Book Synopsis Message from the President of the United States, to the Two Houses of Congress by : United States. President (1845-1849 : Polk)
Download or read book Message from the President of the United States, to the Two Houses of Congress written by United States. President (1845-1849 : Polk) and published by . This book was released on 1847 with total page 1678 pages. Available in PDF, EPUB and Kindle. Book excerpt:
Book Synopsis Hitler's Panzers East by : R.H.S. Stolfi
Download or read book Hitler's Panzers East written by R.H.S. Stolfi and published by University of Oklahoma Press.

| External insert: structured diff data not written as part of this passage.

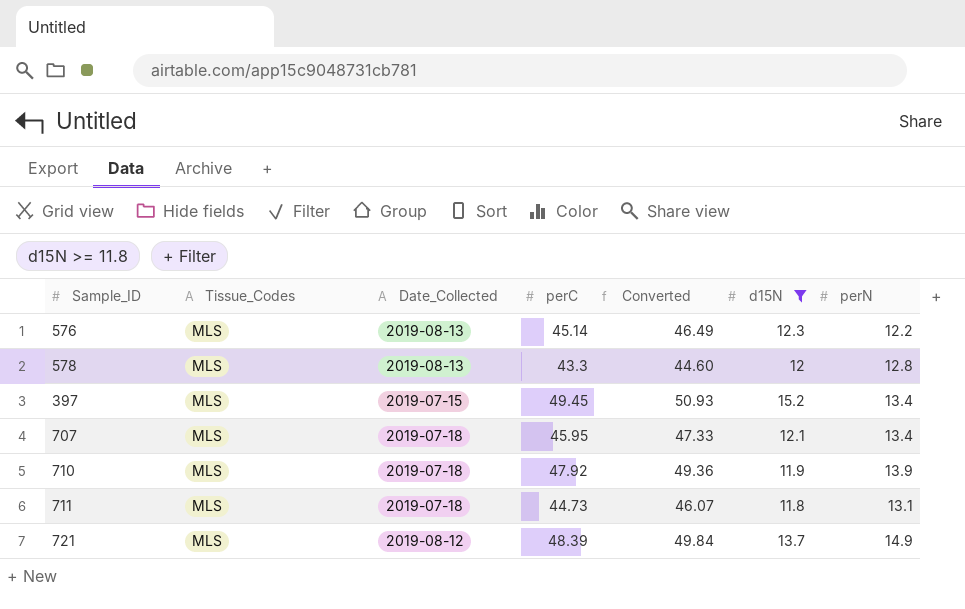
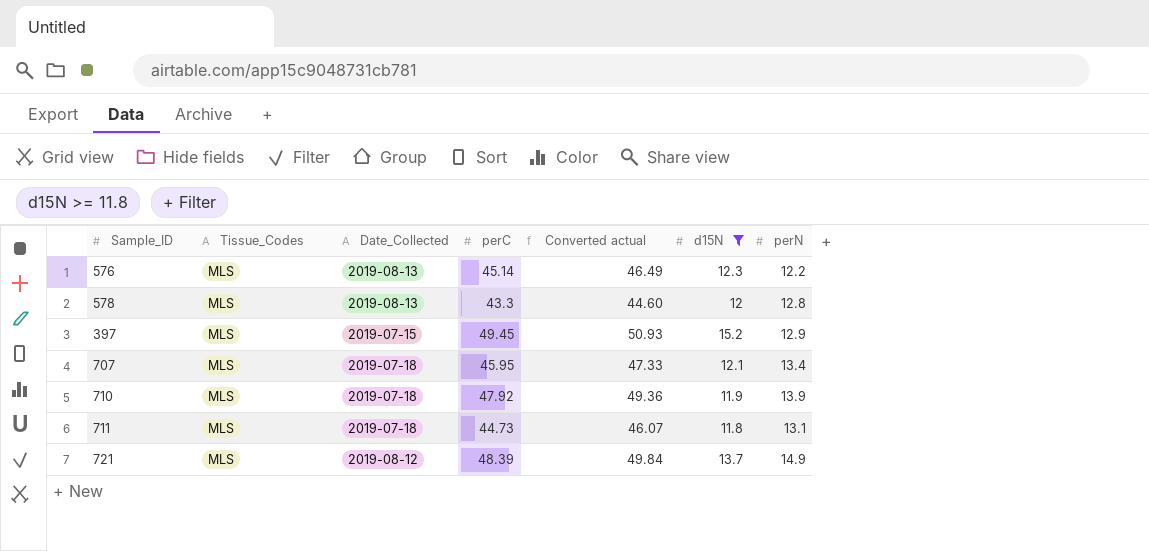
column name: Converted -> Converted actual
397 | perN: 13.4 -> 12.9

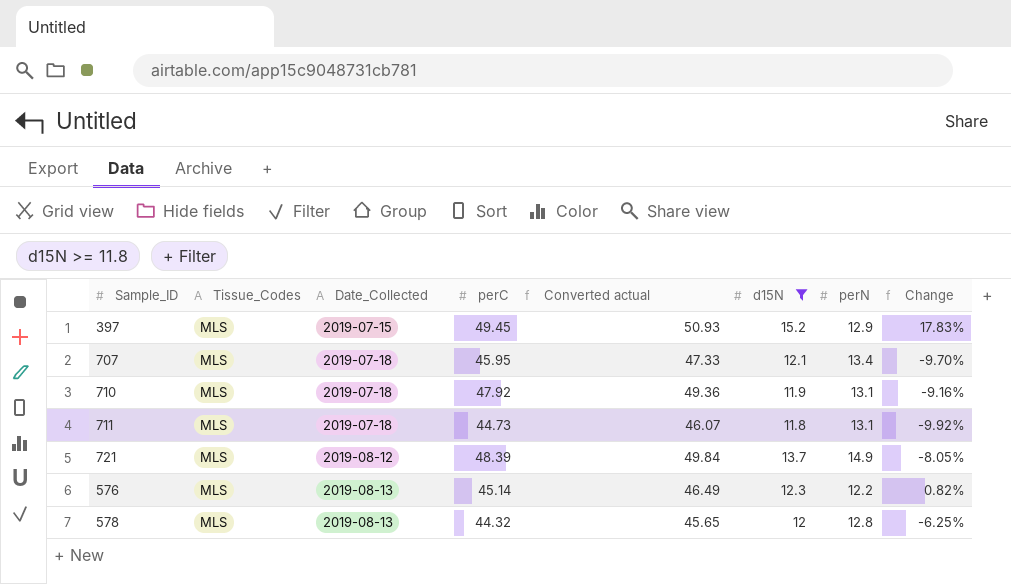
row order: none -> Date_Collected ascending
column Change | formula: none -> ([d15N] - [perN]) / [perN]
710 | perN: 13.9 -> 13.1
578 | perC: 43.3 -> 44.32
578 | Converted actual: 44.60 -> 45.65

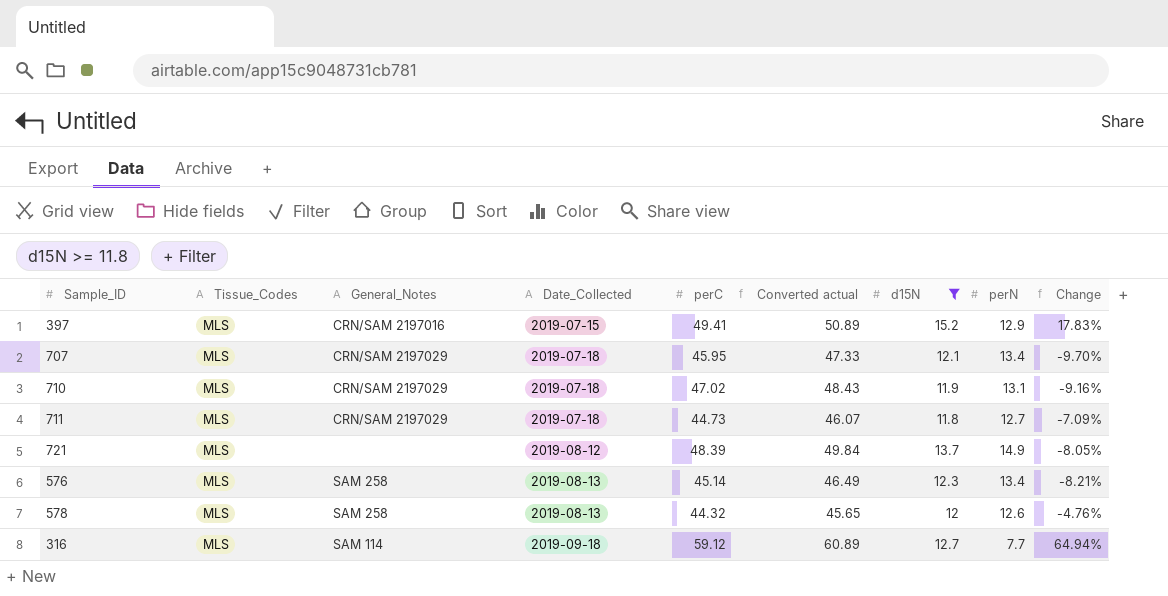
column General_Notes | position: none -> 3
397 | perC: 49.45 -> 49.41
397 | Converted actual: 50.93 -> 50.89
710 | perC: 47.92 -> 47.02
710 | Converted actual: 49.36 -> 48.43
711 | perN: 13.1 -> 12.7
711 | Change: -9.92% -> -7.09%
576 | perN: 12.2 -> 13.4
576 | Change: 0.82% -> -8.21%
578 | perN: 12.8 -> 12.6
578 | Change: -6.25% -> -4.76%
row 316: none -> MLS | SAM 114 | 2019-09-18 | 59.12 | 60.89 | 12.7 | 7.7 | 64.94%

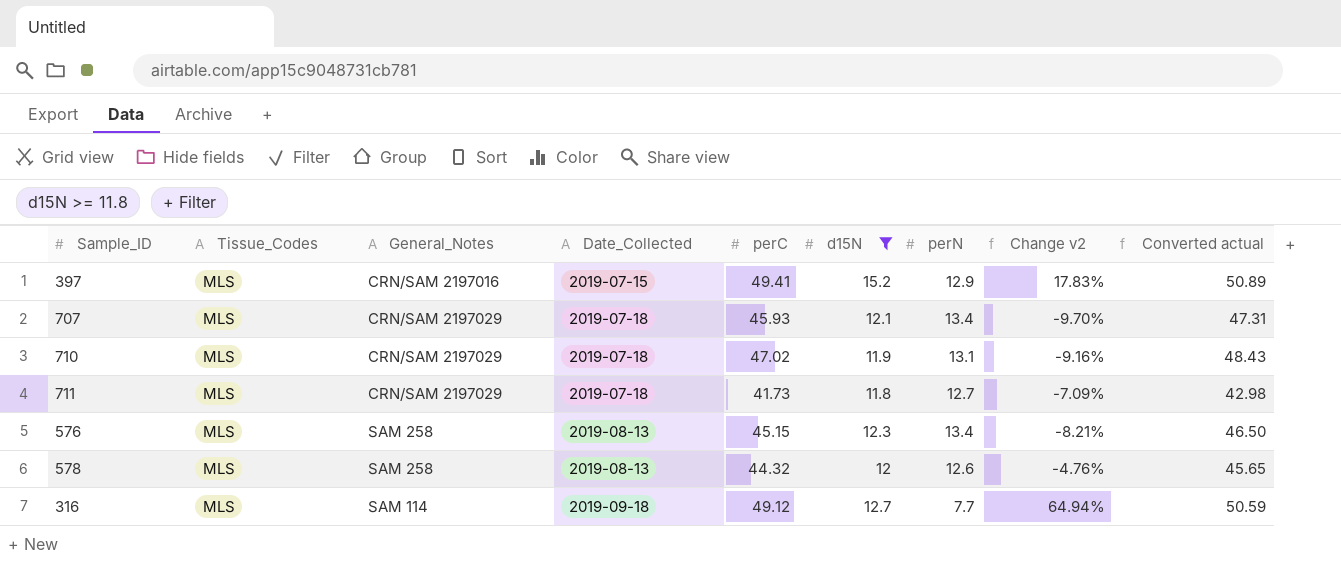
column name: Change -> Change v2
column Converted actual | position: 6 -> 9
row 721: MLS | none | 2019-08-12 | 48.39 | 49.84 | 13.7 | 14.9 | -8.05% -> none
707 | perC: 45.95 -> 45.93
707 | Converted actual: 47.33 -> 47.31
711 | perC: 44.73 -> 41.73
711 | Converted actual: 46.07 -> 42.98
576 | perC: 45.14 -> 45.15
576 | Converted actual: 46.49 -> 46.50
316 | perC: 59.12 -> 49.12
316 | Converted actual: 60.89 -> 50.59

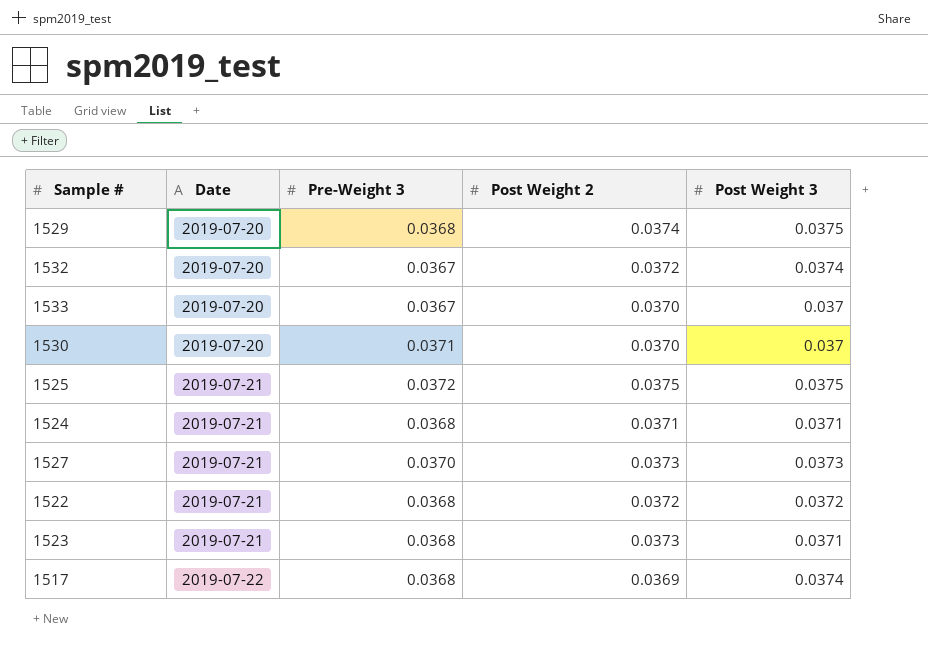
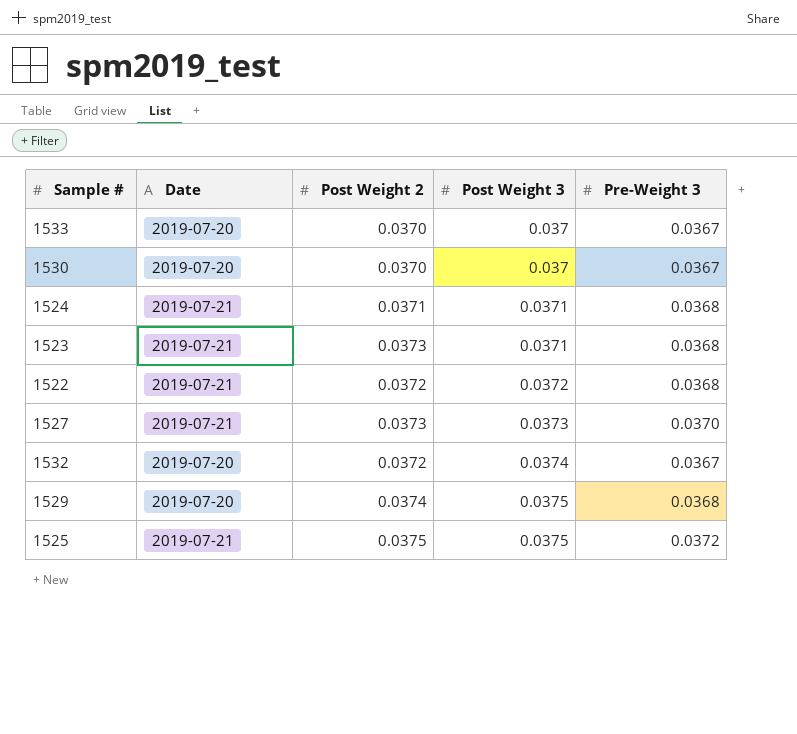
row order: Date ascending -> Post Weight 3 ascending
column Pre-Weight 3 | position: 3 -> 5
row 1517: 2019-07-22 | 0.0368 | 0.0369 | 0.0374 -> none
1530 | Pre-Weight 3: 0.0371 -> 0.0367

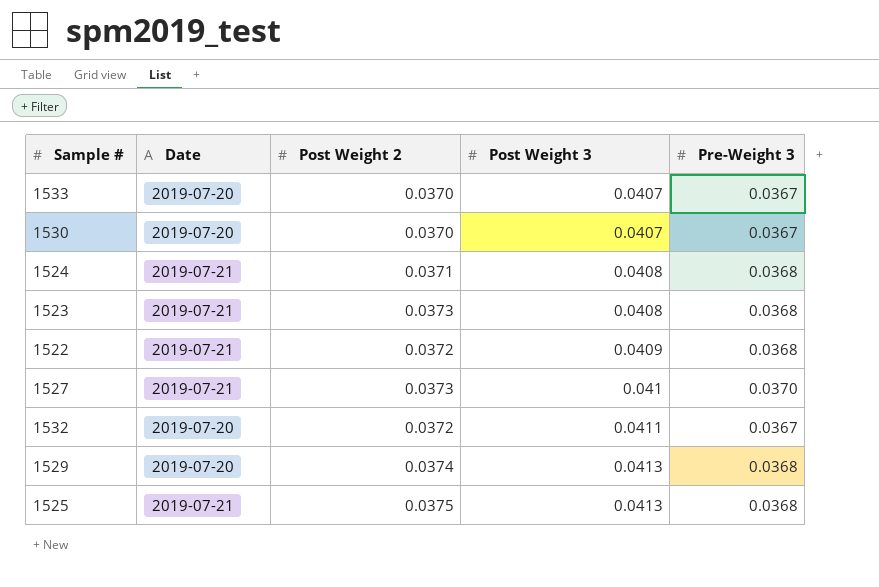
1533 | Post Weight 3: 0.037 -> 0.0407
1530 | Post Weight 3: 0.037 -> 0.0407
1524 | Post Weight 3: 0.0371 -> 0.0408
1523 | Post Weight 3: 0.0371 -> 0.0408
1522 | Post Weight 3: 0.0372 -> 0.0409
1527 | Post Weight 3: 0.0373 -> 0.041
1532 | Post Weight 3: 0.0374 -> 0.0411
1529 | Post Weight 3: 0.0375 -> 0.0413
1525 | Post Weight 3: 0.0375 -> 0.0413
1525 | Pre-Weight 3: 0.0372 -> 0.0368

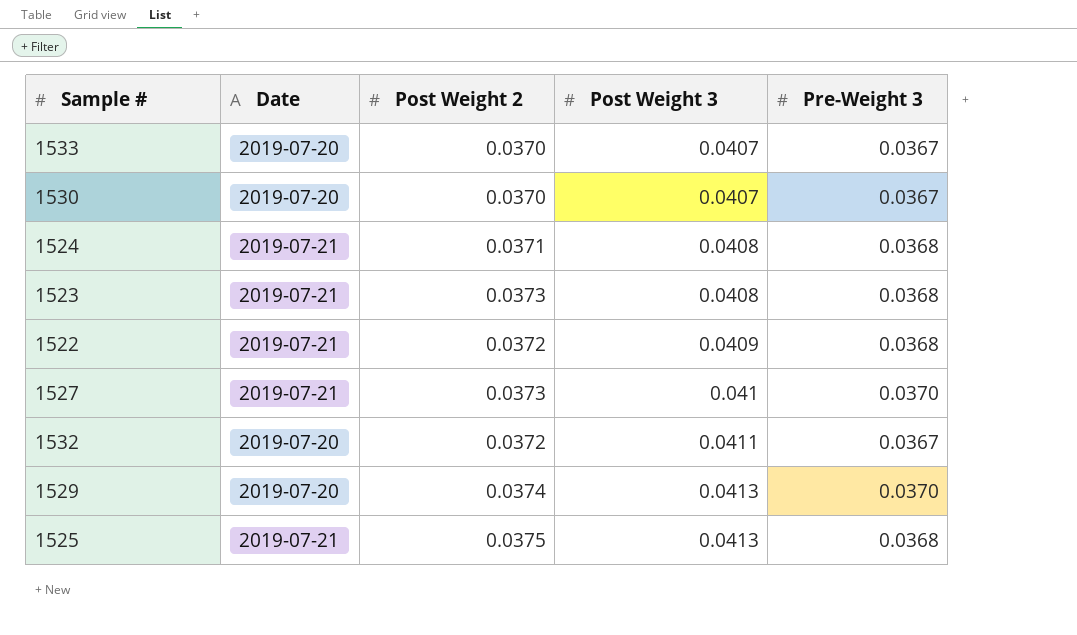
1529 | Pre-Weight 3: 0.0368 -> 0.0370

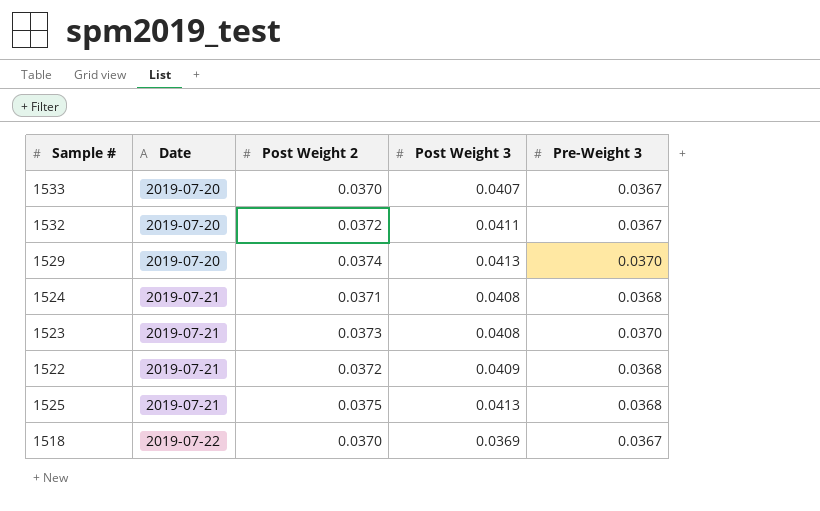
row order: Post Weight 3 ascending -> Date ascending
row 1530: 2019-07-20 | 0.0370 | 0.0407 | 0.0367 -> none
row 1527: 2019-07-21 | 0.0373 | 0.041 | 0.0370 -> none
1523 | Pre-Weight 3: 0.0368 -> 0.0370
row 1518: none -> 2019-07-22 | 0.0370 | 0.0369 | 0.0367

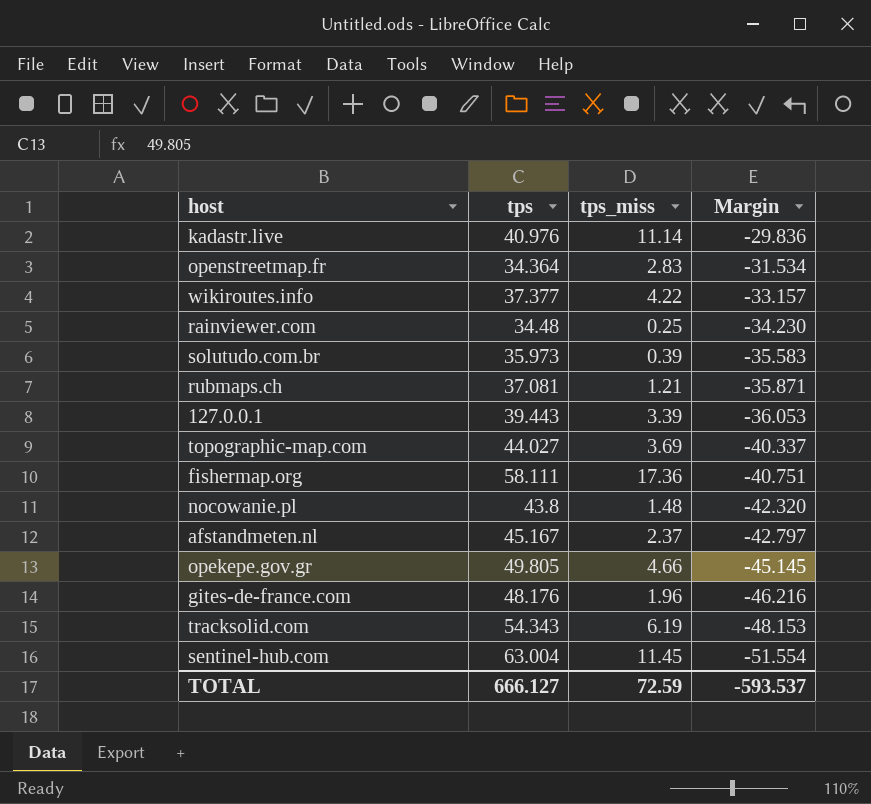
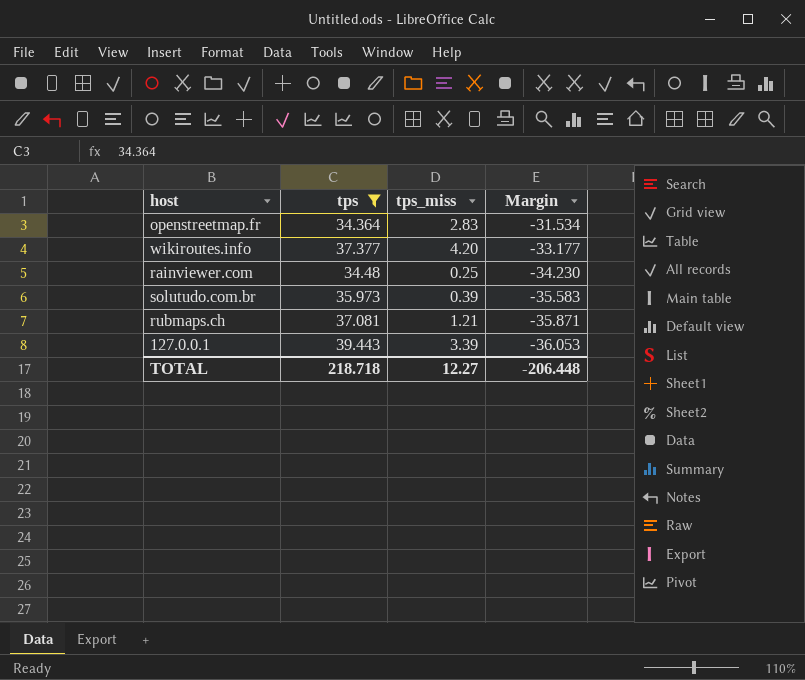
filter: none -> tps <= 39.443
wikiroutes.info | tps_miss: 4.22 -> 4.20
wikiroutes.info | Margin: -33.157 -> -33.177
TOTAL | tps: 666.127 -> 218.718
TOTAL | tps_miss: 72.59 -> 12.27
TOTAL | Margin: -593.537 -> -206.448

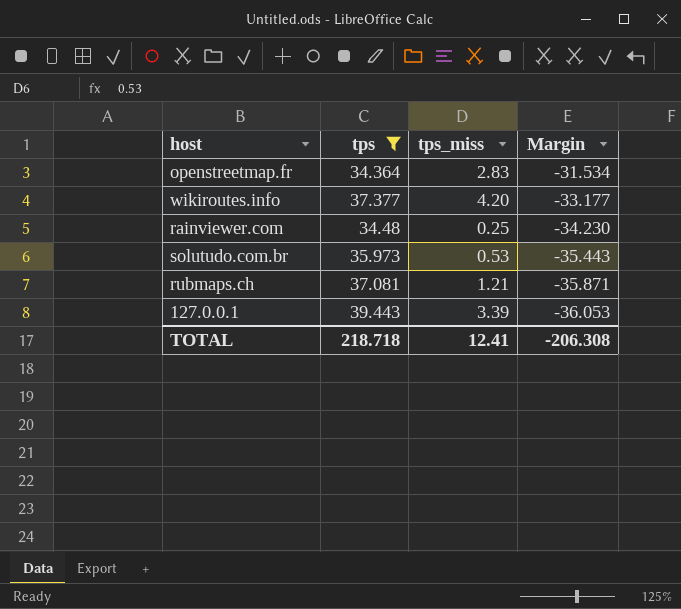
solutudo.com.br | tps_miss: 0.39 -> 0.53
solutudo.com.br | Margin: -35.583 -> -35.443
TOTAL | tps_miss: 12.27 -> 12.41
TOTAL | Margin: -206.448 -> -206.308

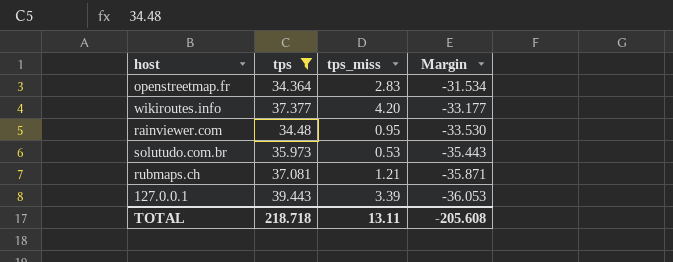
rainviewer.com | tps_miss: 0.25 -> 0.95
rainviewer.com | Margin: -34.230 -> -33.530
TOTAL | tps_miss: 12.41 -> 13.11
TOTAL | Margin: -206.308 -> -205.608

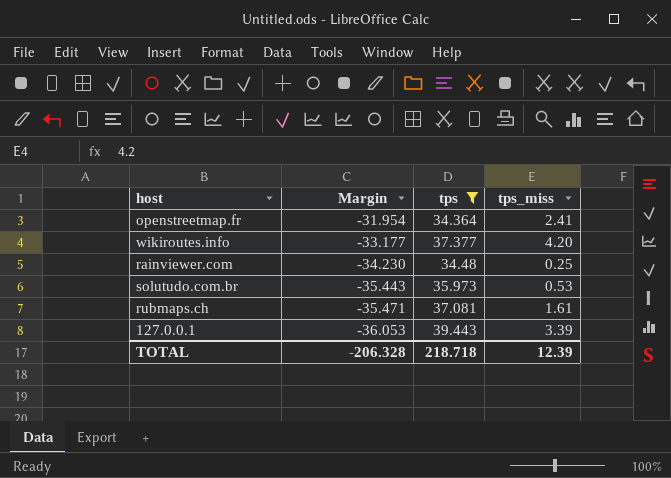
column Margin | position: 4 -> 2
openstreetmap.fr | Margin: -31.534 -> -31.954
openstreetmap.fr | tps_miss: 2.83 -> 2.41
rainviewer.com | Margin: -33.530 -> -34.230
rainviewer.com | tps_miss: 0.95 -> 0.25
rubmaps.ch | Margin: -35.871 -> -35.471
rubmaps.ch | tps_miss: 1.21 -> 1.61
TOTAL | Margin: -205.608 -> -206.328
TOTAL | tps_miss: 13.11 -> 12.39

This book was released on 2014-11-20 with total page 289 pages. Available in PDF, EPUB and Kindle. Book excerpt: How close did Germany come to winning World War II? Did Hitler throw away victory in Europe after his troops had crushed the Soviet field armies defending Moscow by August 1941? R.H.S. Stolfi offers a dramatic new picture of Hitler’s conduct in World War II and a fundamental reinterpretation of the course of the war. Adolf Hitler generally is thought to have been driven by a blitzkrieg mentality in the years 1939 to 1941. In fact, Stolfi argues, he had no such outlook on the war. From the day Britain and France declared war, Hitler reacted with a profoundly conservative cast of mind and pursued a circumscribed strategy, pushing out siege lines set around Germany by the Allies. Interpreting Hitler as a siege Führer explain his apparent aberrations in connection with Dunkirk, his fixation on the seizure of Leningrad, and his fateful decision in the summer of 1941 to deflect Army Group Center into the Ukraine when both Moscow and victory in World War II were within its reach. Unaware of Hitler’s siege orientation, the German Army planned blitz campaigns. Through daring operational concepts and bold tactics, the army won victories over several Allied powers in World War II, and these led to the great campaign against the Soviet Union in summer of 1941. Stolfi postulates that in August 1941, German Army Group Center had the strength both to destroy the Red field armies defending the Soviet capital and to advance to Moscow and beyond. The defeat of the Soviet Union would have assured victory in World War II. Nevertheless, Hitler ordered the army group south to secure the resources of the Ukraine against a potential siege. And a virtually assured German victory slipped away. This radical reinterpretation of Hitler and the capabilities of the German Army leads to a reevaluation of World War II, in which the lesson to be learned is not how the Allies won the war, but how close the Germans came to a quick and decisive victory?long before the United States was drawn into the battle.